- AIM OF THE EXERCISE -
Quote only the span from the first line of the entries to the line containing "questions de prin-</span></span>", both ends kept. Leave every picture out.
··········
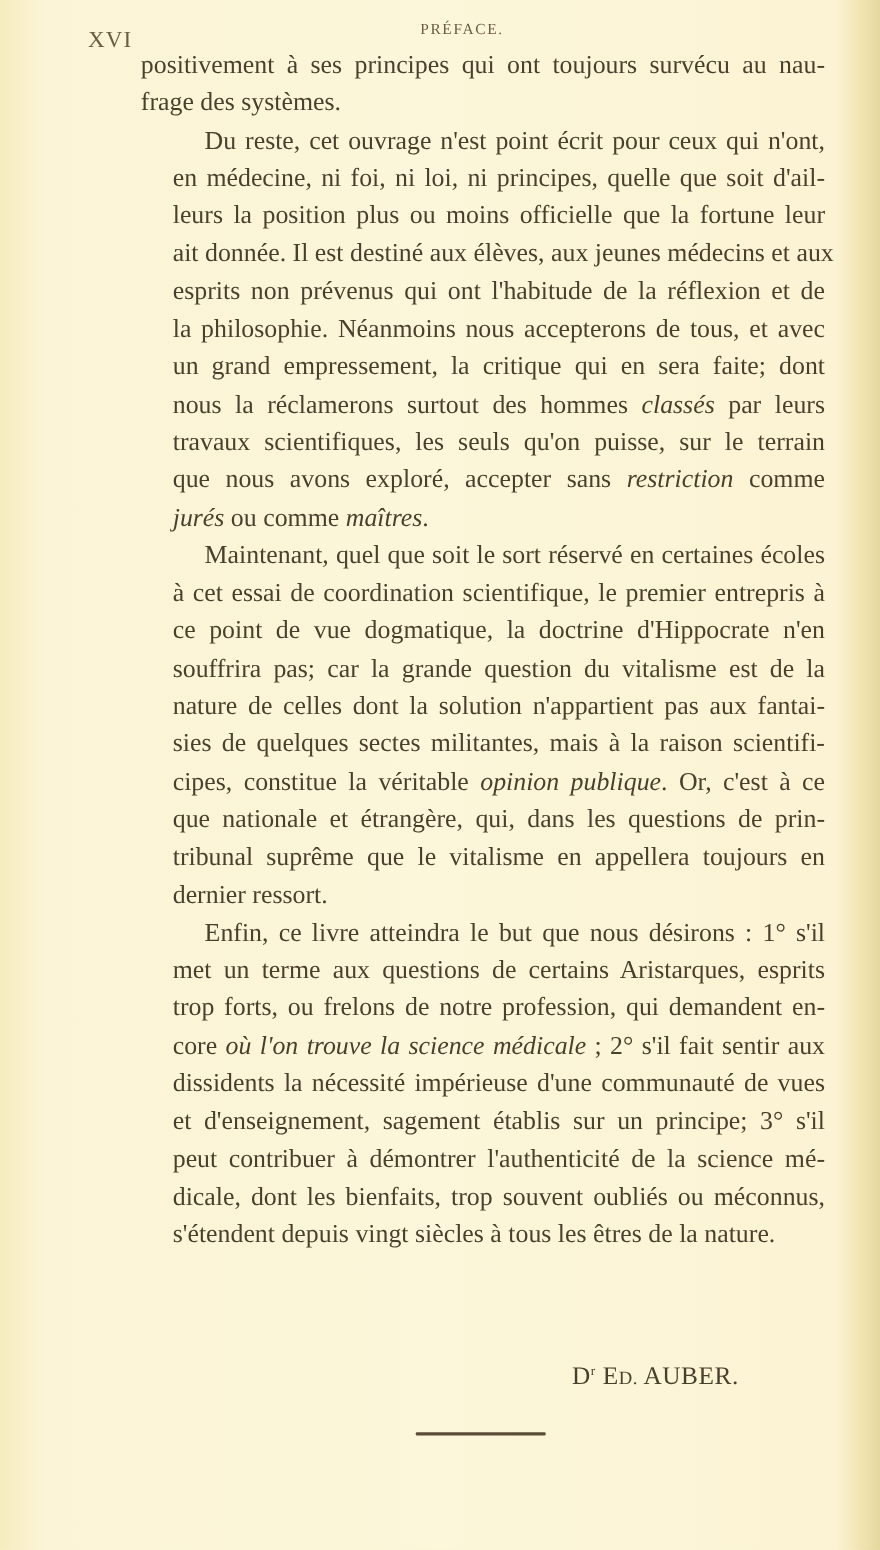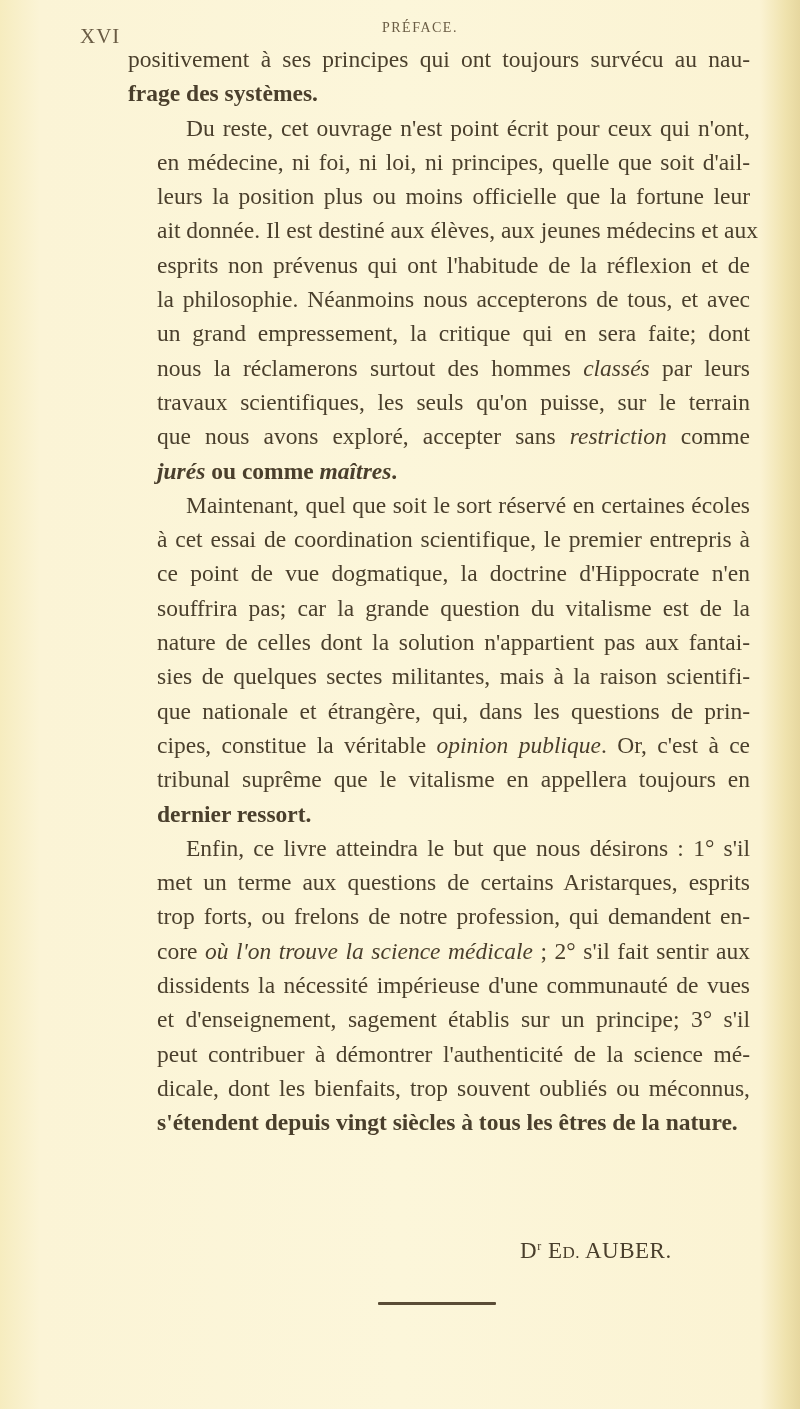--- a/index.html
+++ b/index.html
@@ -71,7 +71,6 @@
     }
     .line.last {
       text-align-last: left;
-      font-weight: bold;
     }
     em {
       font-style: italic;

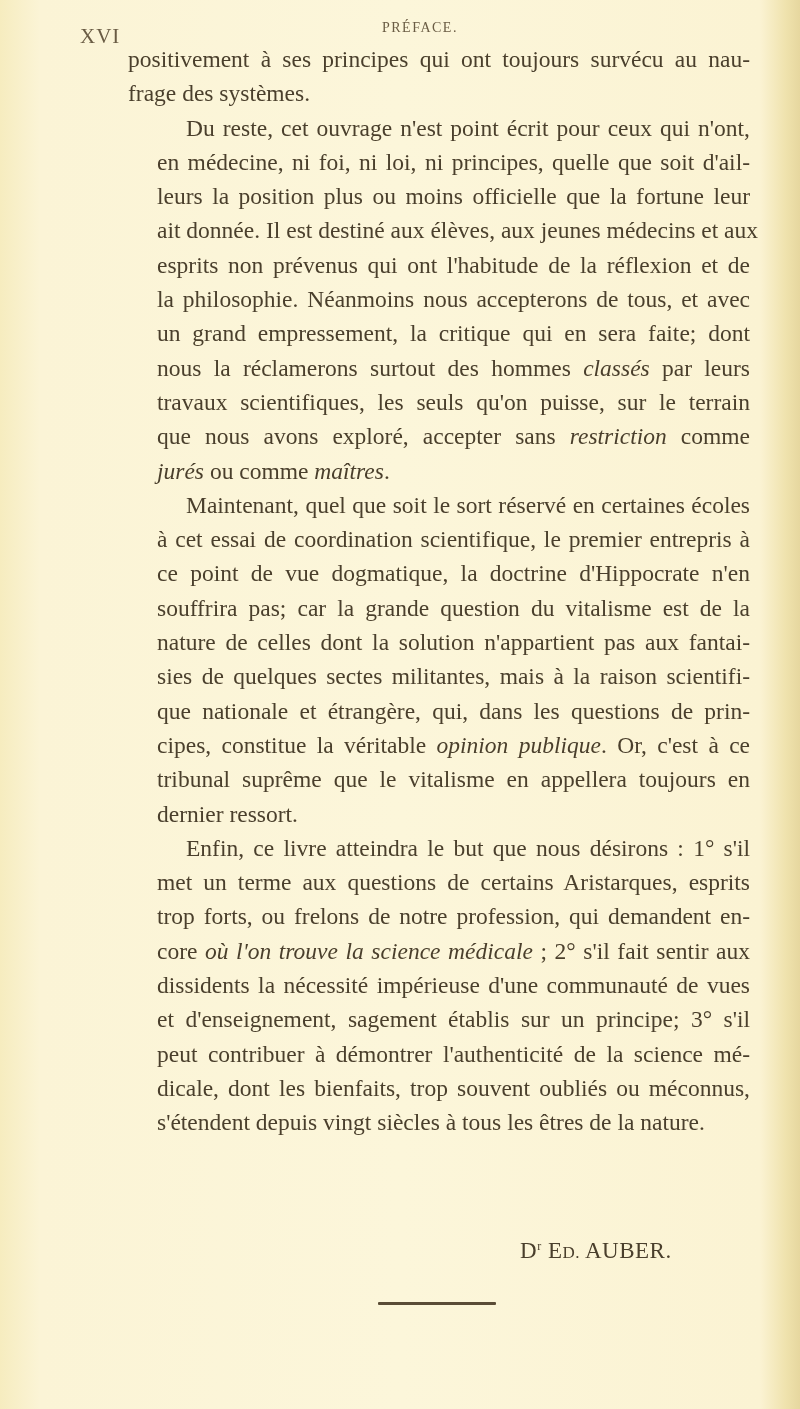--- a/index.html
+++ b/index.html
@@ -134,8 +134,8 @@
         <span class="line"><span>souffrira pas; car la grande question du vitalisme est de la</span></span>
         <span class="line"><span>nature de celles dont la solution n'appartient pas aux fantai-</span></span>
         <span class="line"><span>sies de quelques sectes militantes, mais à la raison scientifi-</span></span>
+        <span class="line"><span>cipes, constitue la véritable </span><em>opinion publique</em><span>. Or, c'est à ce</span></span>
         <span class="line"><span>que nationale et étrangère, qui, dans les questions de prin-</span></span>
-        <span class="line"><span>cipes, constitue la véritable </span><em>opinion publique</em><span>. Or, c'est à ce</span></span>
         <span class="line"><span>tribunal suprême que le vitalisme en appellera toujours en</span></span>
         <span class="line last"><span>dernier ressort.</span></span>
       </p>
··········
- OUTPUT FOR THIS EXERCISE -
--- a/index.html
+++ b/index.html
@@ -71,7 +71,6 @@
     }
     .line.last {
       text-align-last: left;
-      font-weight: bold;
     }
     em {
       font-style: italic;

--- a/index.html
+++ b/index.html
@@ -134,8 +134,8 @@
         <span class="line"><span>souffrira pas; car la grande question du vitalisme est de la</span></span>
         <span class="line"><span>nature de celles dont la solution n'appartient pas aux fantai-</span></span>
         <span class="line"><span>sies de quelques sectes militantes, mais à la raison scientifi-</span></span>
+        <span class="line"><span>cipes, constitue la véritable </span><em>opinion publique</em><span>. Or, c'est à ce</span></span>
         <span class="line"><span>que nationale et étrangère, qui, dans les questions de prin-</span></span>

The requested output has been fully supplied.